═══ Input records

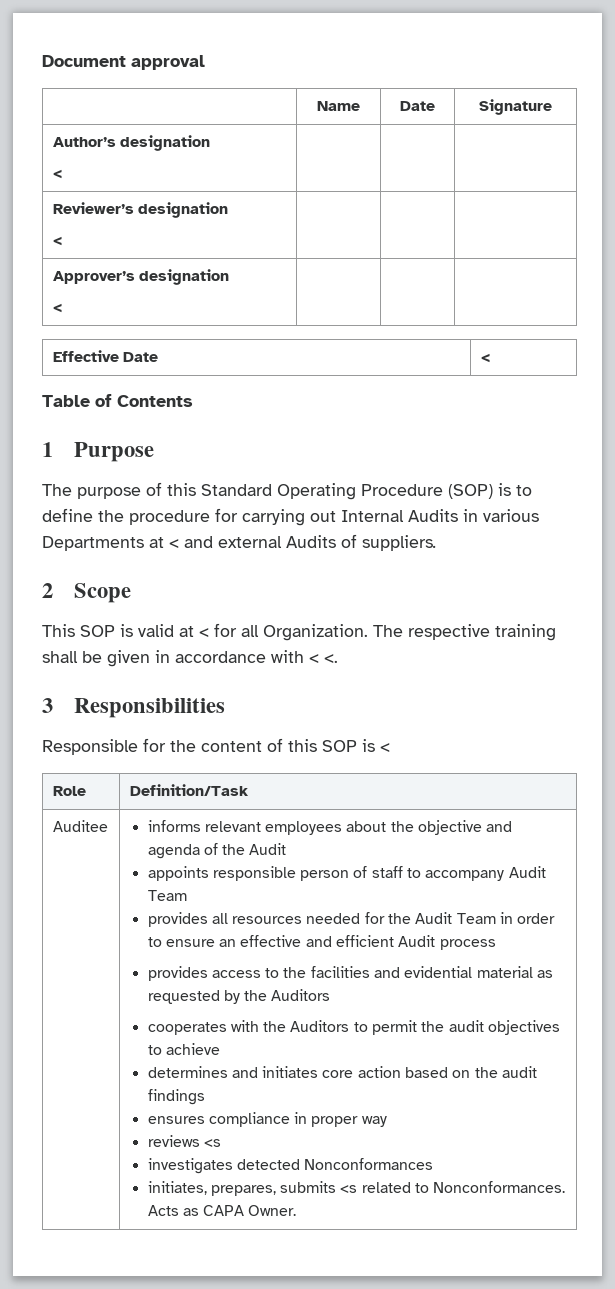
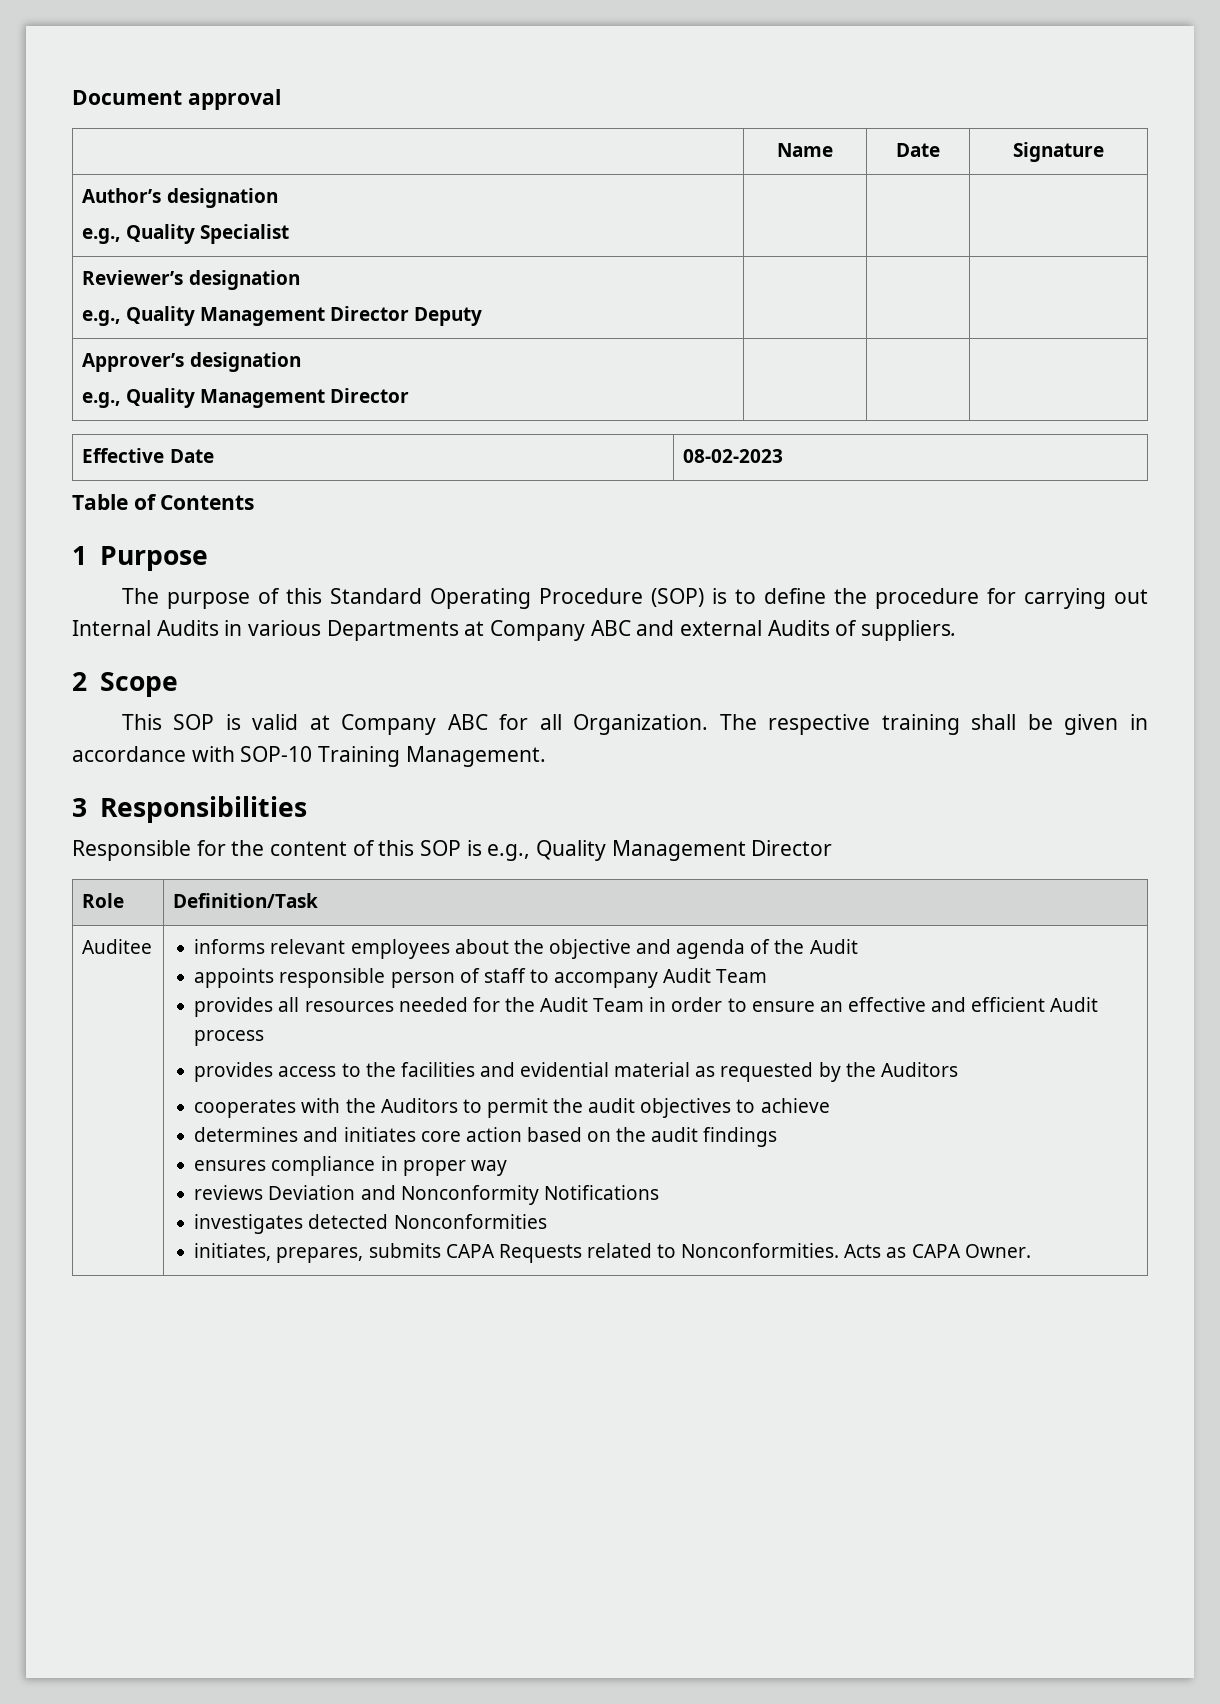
  Author’s designation
- < | | |
+ e.g., Quality Specialist | | |
  Reviewer’s designation
- < | | |
+ e.g., Quality Management Director Deputy | | |
  Approver’s designation
- < | | |
+ e.g., Quality Management Director | | |
- Effective Date | <
+ Effective Date | 08-02-2023
- The purpose of this Standard Operating Procedure (SOP) is to define the procedure for carrying out Internal Audits in various Departments at < and external Audits of suppliers.
+ The purpose of this Standard Operating Procedure (SOP) is to define the procedure for carrying out Internal Audits in various Departments at Company ABC and external Audits of suppliers.
- This SOP is valid at < for all Organization.
+ This SOP is valid at Company ABC for all Organization.
- The respective training shall be given in accordance with < <.
+ The respective training shall be given in accordance with SOP-10 Training Management.
- Responsible for the content of this SOP is <
+ Responsible for the content of this SOP is e.g., Quality Management Director
- reviews <s
+ reviews Deviation and Nonconformity Notifications
- investigates detected Nonconformances
+ investigates detected Nonconformities
- initiates, prepares, submits <s related to Nonconformances.
+ initiates, prepares, submits CAPA Requests related to Nonconformities.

══════

**Assignment:**
No pictures should appear in the copy, which holds exactly the lines from the first line of the data through the line with "Date | 08-02-2023" and nothing else.

**Response for this exercise:**
  Author’s designation
- < | | |
+ e.g., Quality Specialist | | |
  Reviewer’s designation
- < | | |
+ e.g., Quality Management Director Deputy | | |
  Approver’s designation
- < | | |
+ e.g., Quality Management Director | | |
- Effective Date | <
+ Effective Date | 08-02-2023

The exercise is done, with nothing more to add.